Medical marijuana advocates in Massachusetts say they’ll take their cause to the ballot if the Legislature won’t pass it, but the usual objections are being raised by law enforcement officials, who say that legalizing medicine cannabis could put the state at odds with the federal government.

The Humanitarian Medical Use of Marijuana bill would protect registered patients, doctors, caregivers and dispensers from local and state marijuana laws, but not from the federal law enforcement like the Drug Enforcement Administration (DEA).
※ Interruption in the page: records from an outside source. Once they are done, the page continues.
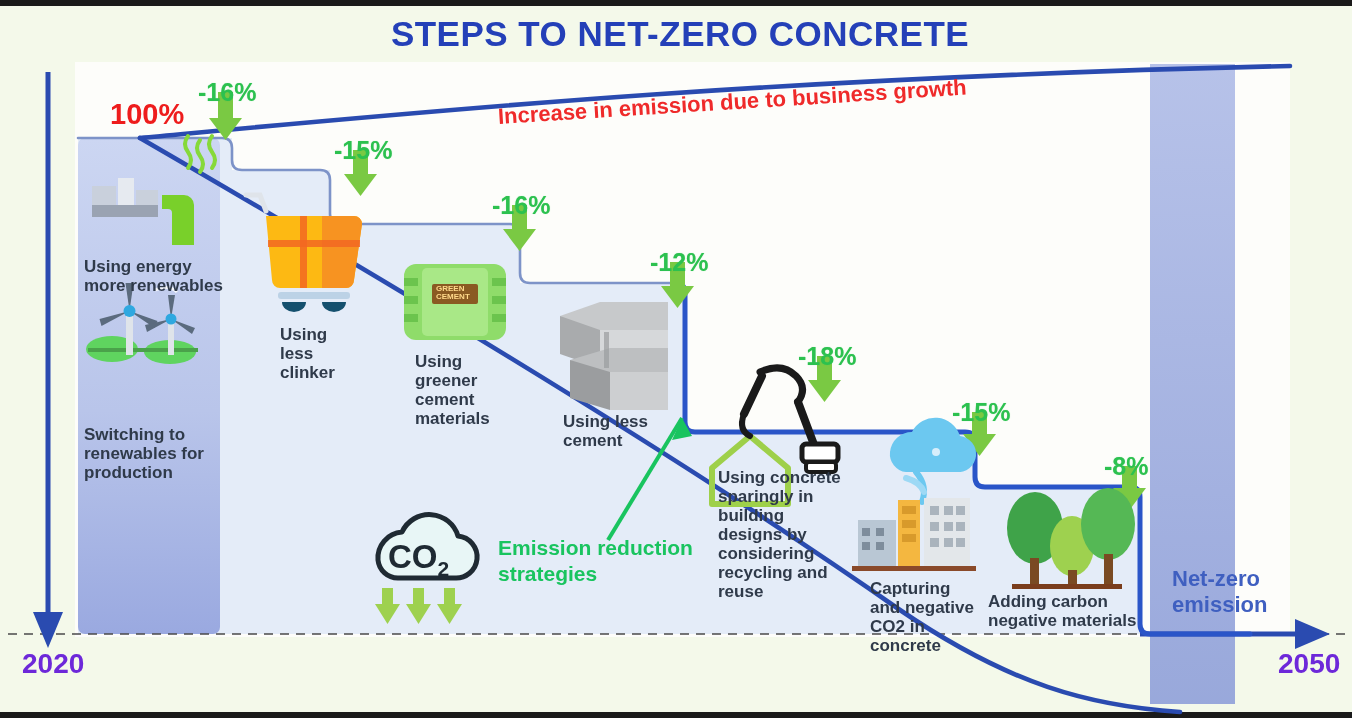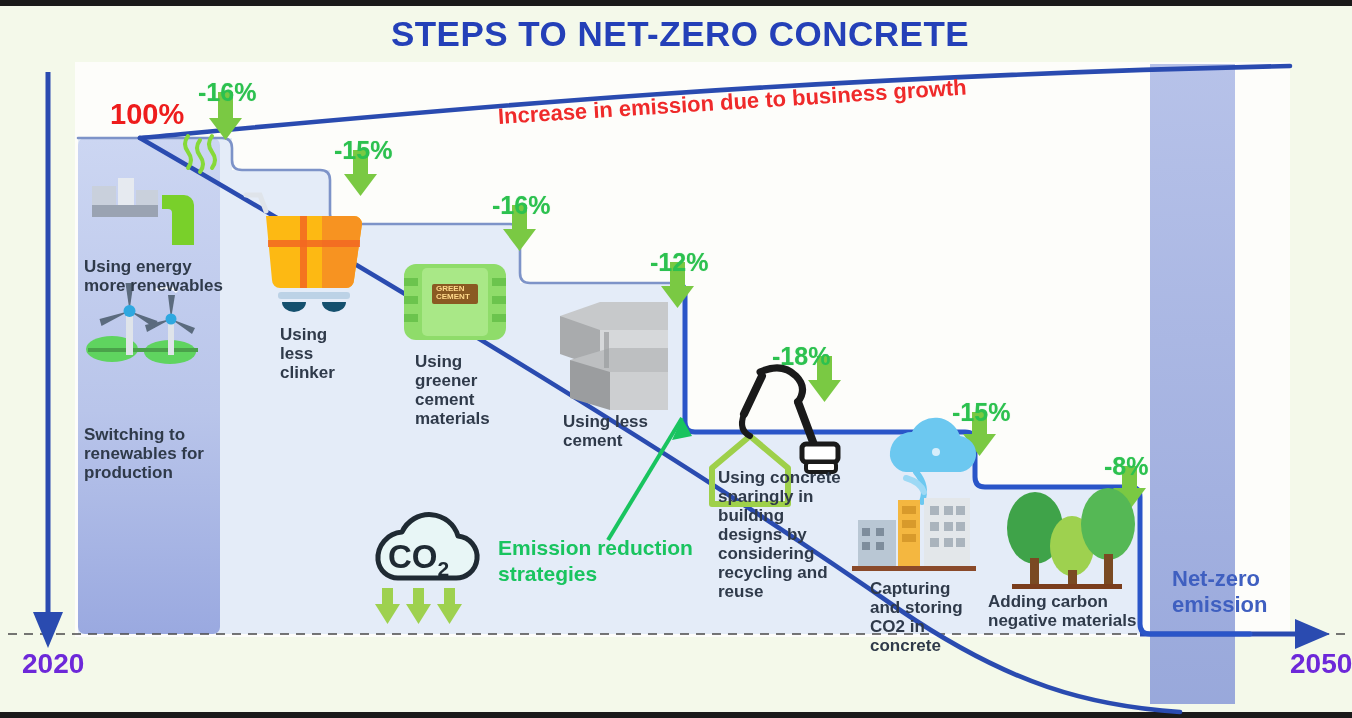--- a/index.html
+++ b/index.html
@@ -263,21 +263,21 @@
       </g>
     </g>
   </svg>
 
   <div class="hundred" style="left:110px;top:98px;">100%</div>
 
   <div class="pct" style="left:198px;top:78px;">-16%</div>
   <div class="pct" style="left:334px;top:136px;">-15%</div>
   <div class="pct" style="left:492px;top:191px;">-16%</div>
   <div class="pct" style="left:650px;top:248px;">-12%</div>
-  <div class="pct" style="left:772px;top:342px;text-align:center;">-18%</div>
+  <div class="pct" style="left:798px;top:342px;text-align:center;">-18%</div>
   <div class="pct" style="left:952px;top:398px;">-15%</div>
   <div class="pct" style="left:1104px;top:452px;">-8%</div>
 
   <div class="growth" style="left:498px;top:104px;">Increase in emission due to business growth</div>
 
   <div class="lbl" style="left:84px;top:257px;width:152px;">
     <div>Using energy</div>
     <div>more renewables</div>
   </div>
 
@@ -310,21 +310,21 @@
     <div>sparingly in</div>
     <div>building</div>
     <div>designs by</div>
     <div>considering</div>
     <div>recycling and</div>
     <div>reuse</div>
   </div>
 
   <div class="lbl" style="left:870px;top:579px;width:130px;">
     <div>Capturing</div>
-    <div>and storing</div>
+    <div>and negative</div>
     <div>CO2 in</div>
     <div>concrete</div>
   </div>
 
   <div class="lbl" style="left:988px;top:592px;width:190px;">
     <div>Adding carbon</div>
     <div>negative materials</div>
   </div>
 
   <div class="redux" style="left:498px;top:535px;width:215px;">
@@ -340,15 +340,15 @@
   <div style="position:absolute;left:388px;top:538px;font-size:33px;font-weight:bold;color:#1f2a33;font-family:'Liberation Sans',sans-serif;">
     <span>CO</span><sub style="font-size:21px;">2</sub>
   </div>
 
   <div style="position:absolute;left:436px;top:285px;font-size:8px;font-weight:bold;color:#ffd98a;line-height:1.05;font-family:'Liberation Sans',sans-serif;">
     <div>GREEN</div>
     <div>CEMENT</div>
   </div>
 
   <div class="year" style="left:22px;top:648px;">2020</div>
-  <div class="year" style="left:1278px;top:648px;margin-left:12px;">2050</div>
+  <div class="year" style="left:1278px;top:648px;">2050</div>
 
 </div>
 
 </body></html>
If the Legislature rejects or fails to act on the measure by May 2, certified signatures of 11,485 Massachusetts voters are needed to place a binding question on November’s general election ballot.

Seriously ill patients don’t have to fear a knock on the door from gun-toting feds, according to White House and U.S. Department of Justice officials, but those same officials told the Boston Herald they won’t turn a blind eye to others who break federal laws, including doctors and state-licensed dispensaries, reports Laurel J. Sweet.
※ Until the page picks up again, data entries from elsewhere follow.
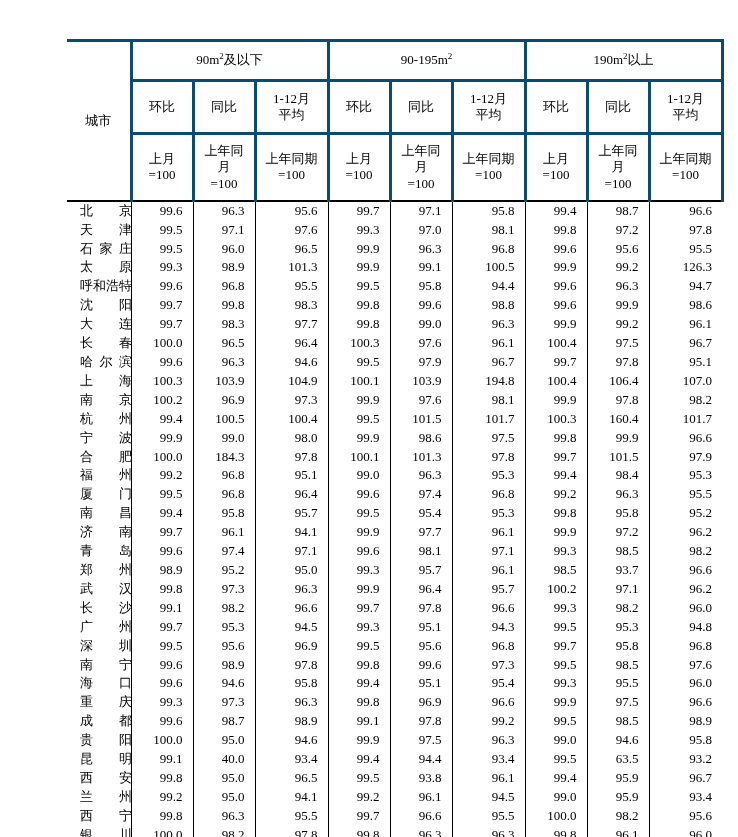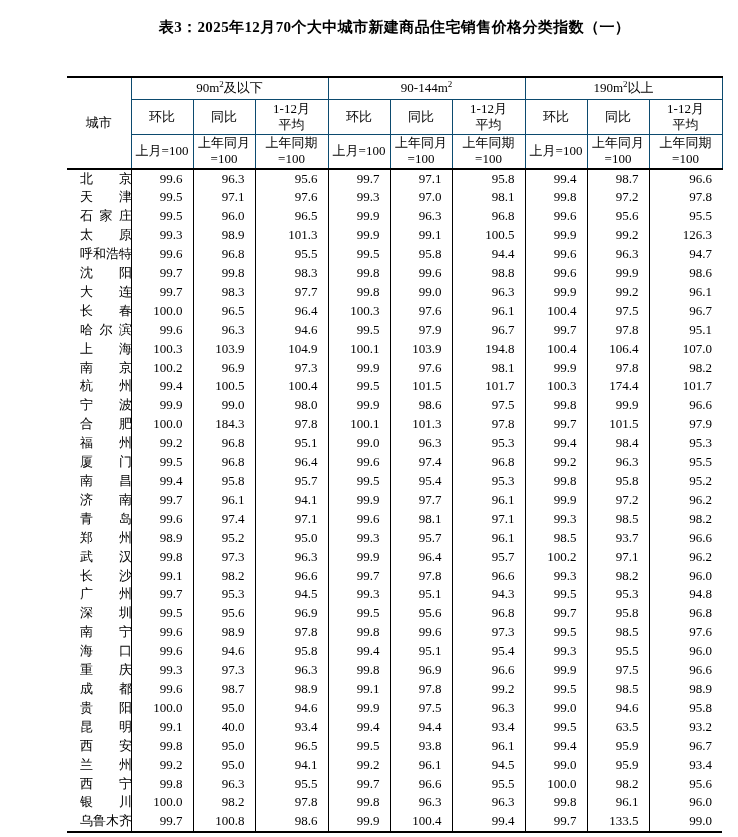--- a/index.html
+++ b/index.html
@@ -30,22 +30,22 @@
     width: 655px;
     margin-top: 39px;
     border-top: 2px solid #000;
     border-bottom: 2px solid #000;
     font-size: 13px;
   }
   thead th {
     font-weight: normal;
     text-align: center;
     vertical-align: middle;
-    border: 1px solid #0c4a6e;
-    padding: 0;
+    border: 3px solid #0c4a6e;
+    padding: 8px;
     line-height: 1.25;
   }
   thead th.city-h {
     border-left: none;
     border-bottom: 2px solid #000;
   }
   thead tr.base-row th { border-bottom: 2px solid #000; }
   tr.group-row th { height: 21px; }
   tr.sub-row th { height: 34px; }
   tr.base-row th { height: 25px; }
@@ -69,40 +69,39 @@
     justify-content: space-between;
     width: 52px;
     vertical-align: top;
   }
   .hdr-line { display: block; text-align: center; }
 </style>
 </head>
 <body>
 
 <div class="page">
-  <div class="title">表3：2025年12月70个大中城市新建商品住宅销售价格分类指数（一）</div>
 
   <table class="idx">
     <colgroup>
       <col style="width:64px">
       <col style="width:62px">
         <col style="width:62px">
         <col style="width:73px">
       <col style="width:62px">
         <col style="width:62px">
         <col style="width:73px">
       <col style="width:62px">
         <col style="width:62px">
         <col style="width:73px">
     </colgroup>
     <thead>
       <tr class="group-row">
         <th class="city-h" rowspan="3">城市</th>
         <th colspan="3"><span>90m</span><sup class="sq">2</sup><span>及以下</span></th>
-        <th colspan="3"><span>90-144m</span><sup class="sq">2</sup><span></span></th>
+        <th colspan="3"><span>90-195m</span><sup class="sq">2</sup><span></span></th>
         <th colspan="3"><span>190m</span><sup class="sq">2</sup><span>以上</span></th>
       </tr>
       <tr class="sub-row">
         <th>环比</th>
         <th>同比</th>
         <th>
             <span class="hdr-line">1-12月</span>
             <span class="hdr-line">平均</span>
           </th>
         <th>环比</th>
@@ -323,21 +322,21 @@
               <span>杭</span>
               <span>州</span>
             </span></td>
           <td>99.4</td>
           <td>100.5</td>
           <td>100.4</td>
           <td>99.5</td>
           <td>101.5</td>
           <td>101.7</td>
           <td>100.3</td>
-          <td>174.4</td>
+          <td>160.4</td>
           <td>101.7</td>
         </tr>
         <tr>
           <td class="city"><span class="city-span">
               <span>宁</span>
               <span>波</span>
             </span></td>
           <td>99.9</td>
           <td>99.0</td>
           <td>98.0</td>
“Marijuana is against federal law and, as you know, that is what we enforce,” said Kevin Lane, acting special agent in charge of the DEA’s New England Division. “DEA has never targeted the sick or dying,” Lane lied (the late Peter McWilliams could have told you if they target patients). “Cultivation of marijuana is against federal law and if organizations or groups choose to cultivate marijuana they will be subject to arrest.”
“We don’t want to be put in the middle of a situation where the citizens vote to allow a low that the federal government says it will prosecute,” complained A. Wayne Sampson of the Massachusetts Chiefs of Police Association, reports Sweet at the Boston Herald.

Asian Conservatives
GOP frontrunner Mitt Romney: “I’m not in favor of medical marijuana”

President Obama, who has come under heavy criticism for recent federal raids on medical marijuana dispensaries in California and Washington, believes “that while the prosecution of drug traffickers is a core priority, targeting individuals with cancer and serious illnesses is not the best allocation of federal law enforcement resources,” a White House official said, echoing the Ogden Memo.
Republican front-runner Mitt Romney’s campaign did not respond to requests for comment, but Romney in 2007 said “I’m not in favor of medical marijuana” — to an 80-pound man with muscular dystrophy. After that resulted in a storm of negative publicity, Mitt’s tactic seems to have become dodging the question completely.
“While this office does not intend to focus its limited resources on seriously ill individuals who use marijuana as part of a medically recommended treatment program in compliance with state law, individuals and organizations who are in the business of cultivating, selling or distributing marijuana, and those who knowingly facilitate such activities, will be in violation of federal law and be subject to federal enforcement,” said U.S. Attorney Carmen Ortiz, federal prosecutor in Massachusetts.
What Ortiz doesn’t say with her doublespeak is that those “seriously ill individuals who use marijuana as part of a medically recommended treatment program in compliance with state laws” are also in violation of federal law, since marijuana is federally illegal for any purpose. Evidently that particular aspect of the Controlled Substances Act is so odious that even the federal government itself glosses it over — but never doubt that it can, at any time, be enforced against patients, and in fact often already is.